Brooks attended the Second Black Writers' Conference at Fisk University in 1967, the year of Langston Hughes' death. Here's a look at what happened. Imamu Amiri Baraka, Don L. Lee, and others who introduced her to new black cultural nationalism, according to one version of events. According to new reports, she had been active in leftist politics in Chicago for many years and, under McCarthyism's strains, adopted a black nationalist role as a way of distanced herself from her prior political positions. Brooks' participation in the conference sparked a number of her later literary pursuits. She taught creative writing to some of Chicago's Blackstone Rangers, who were otherwise a violent criminal group. In 1968, she published In the Mecca, a long poem about a mother's hunt for her missing child in a Chicago apartment building. The poem was selected for the National Book Award for Poetry.

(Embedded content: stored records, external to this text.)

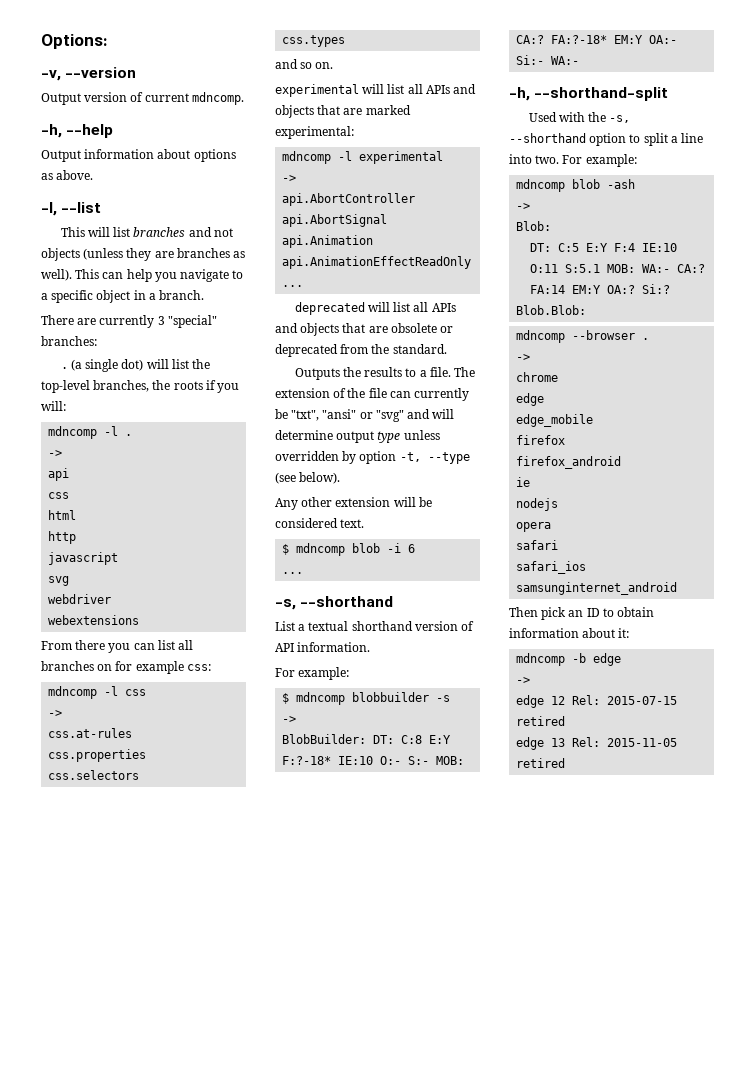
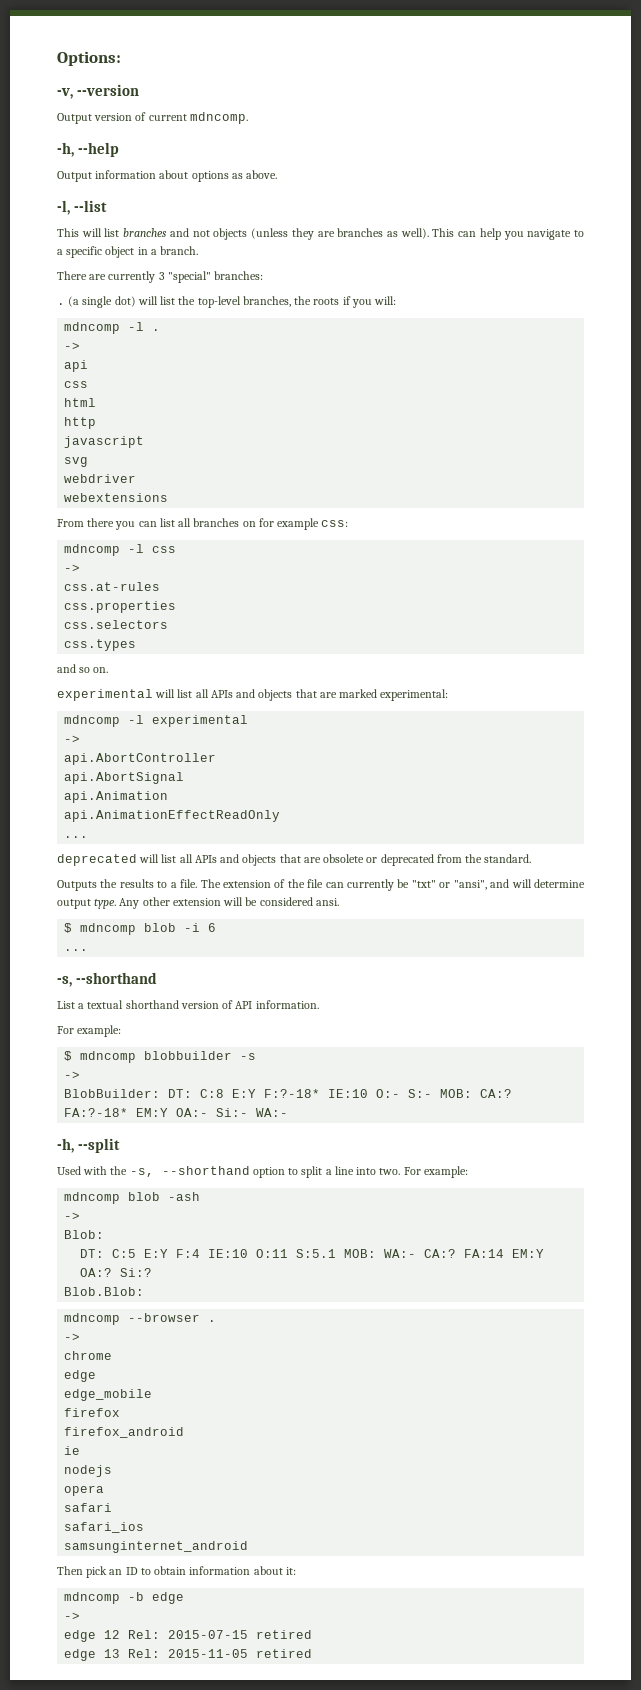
[291,409,455,422] [275,430,440,443] [275,451,470,464] [275,472,341,484] "txt", "ansi" or "svg" and will determine output type unless overridden by option -t, --type (see below). // -> [411,879,585,890] [57,898,117,909] "txt" or "ansi", and will determine output type.
[340,519,365,528] text. -> [315,898,339,906] ansi.
[534,87,669,101] --shorthand-split -> [78,1138,121,1153] --split

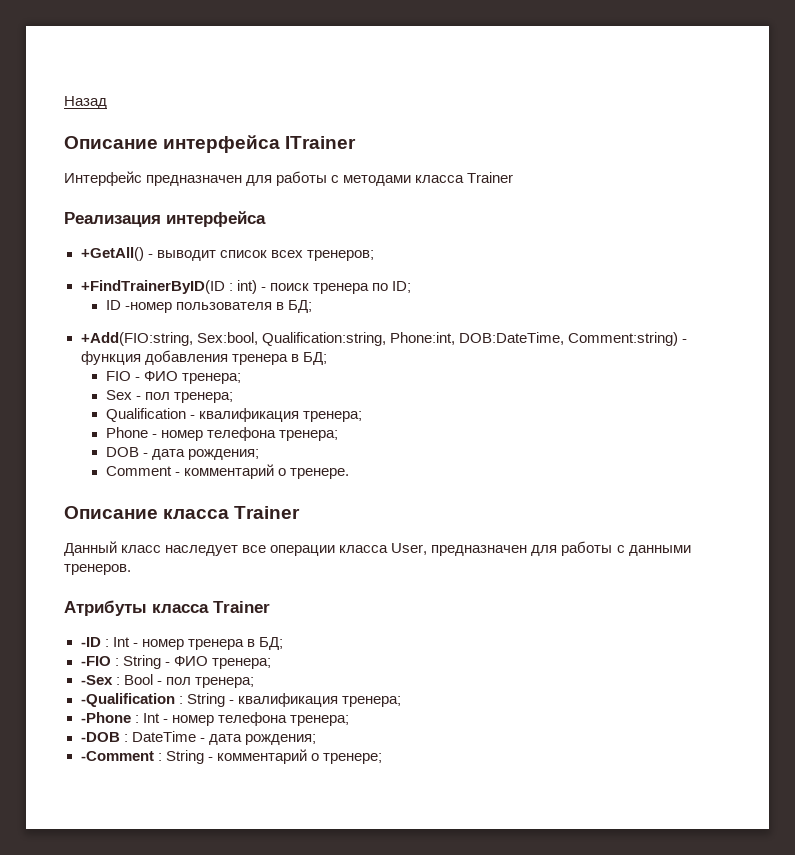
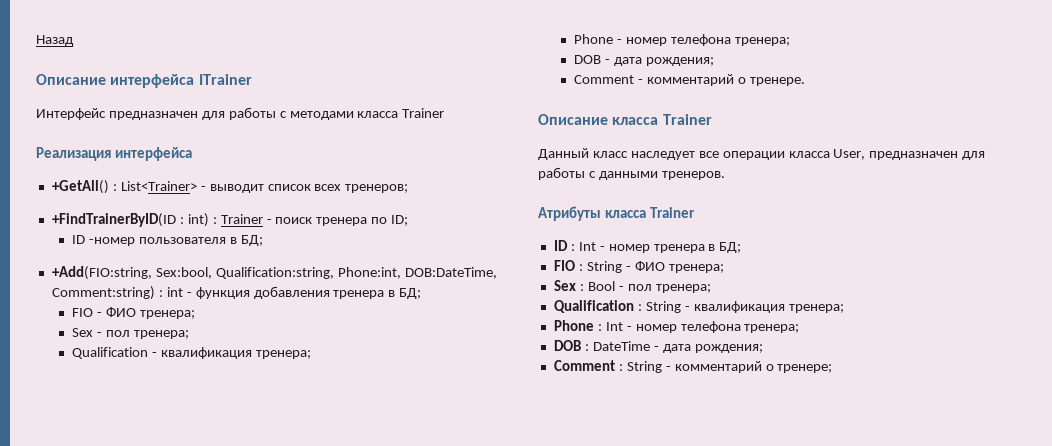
(144, 254) none -> [112,181,197,191] : List<Trainer>
(257, 287) none -> [212,214,263,224] : Trainer
(678, 339) none -> [158,287,183,297] : int
[80,637,101,647] -ID -> [553,240,568,251] ID
[80,656,111,666] -FIO -> [553,260,575,271] FIO
[80,675,113,685] -Sex -> [553,280,576,291] Sex
[80,693,175,707] -Qualification -> [553,300,634,313] Qualification
[80,712,131,723] -Phone -> [553,320,594,331] Phone
[80,732,120,742] -DOB -> [553,340,581,351] DOB
[80,751,154,761] -Comment -> [553,360,615,371] Comment

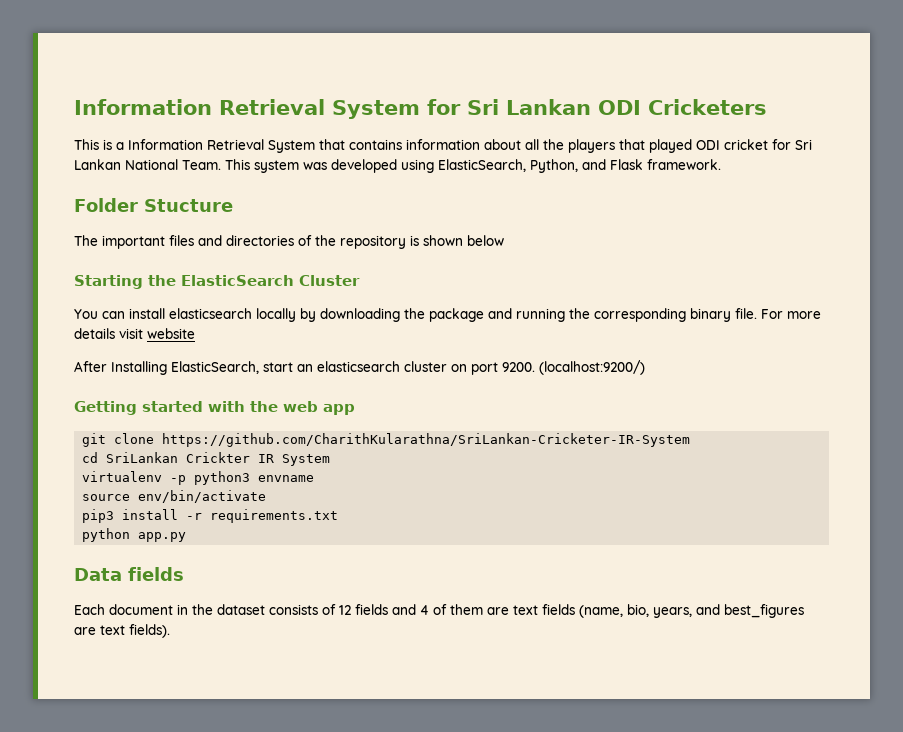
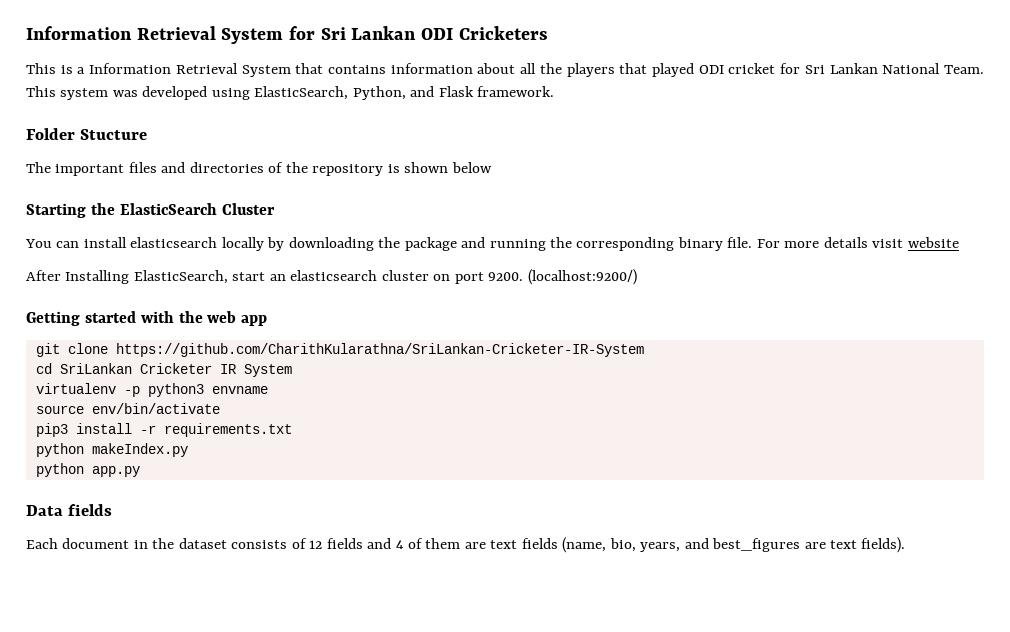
[186,452,251,463] Crickter -> [139,363,212,374] Cricketer
(339, 516) none -> [35,443,188,457] // python makeIndex.py

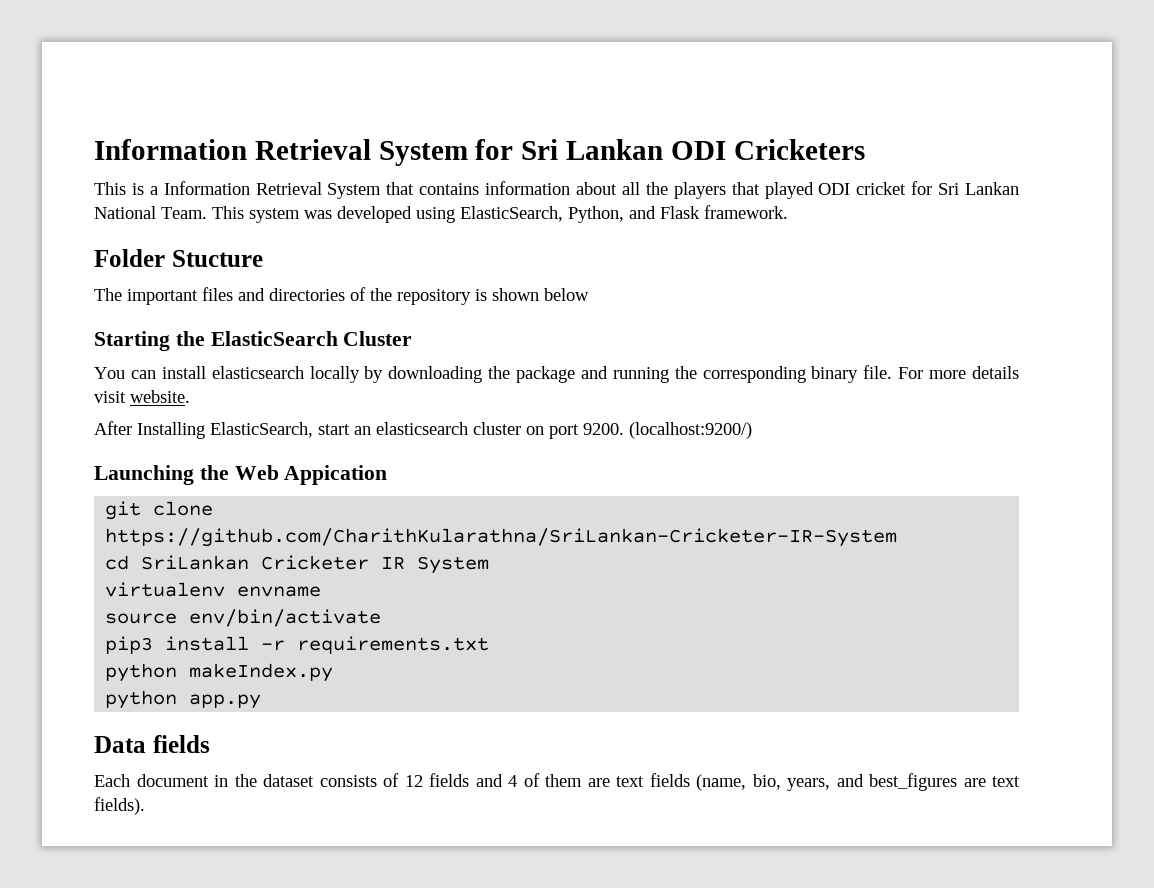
[907,237,959,248] website -> [130,390,190,403] website.
[26,311,268,326] Getting started with the web app -> [94,465,388,485] Launching the Web Appication
[123,383,204,397] -p python3 -> (226, 589) none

Her autobiographical Report From Part One, which contained reminiscences, interviews, photographs, and vignettes, came out in 1972, and Report From Part Two was published in 1995, when she was almost 80. Her other books include Primer for Blacks (1980), Young Poet's Primer (1980), and Other Poems (1986), Winnie (1991), and Children's Come Home (1991).

When author Frank London Brown invited her to teach a course in American literature, Brooks said it was her first teaching experience at the University of Chicago. It was the start of her lifelong dedication to teaching poetry and teaching writing. Brooks taught extensively around the country and held positions at Columbia College Chicago, Northeastern Illinois University, Chicago State University, Elmhurst College, Columbia University, Columbia University, and the City College of New York.

The University of Illinois' Rare Book & Manuscript Library acquired Brooks' archives from her daughter Nora Blakely. In addition, the Bancroft Library at UC Berkeley has a collection of her personal papers, mainly from 1950 to 1989.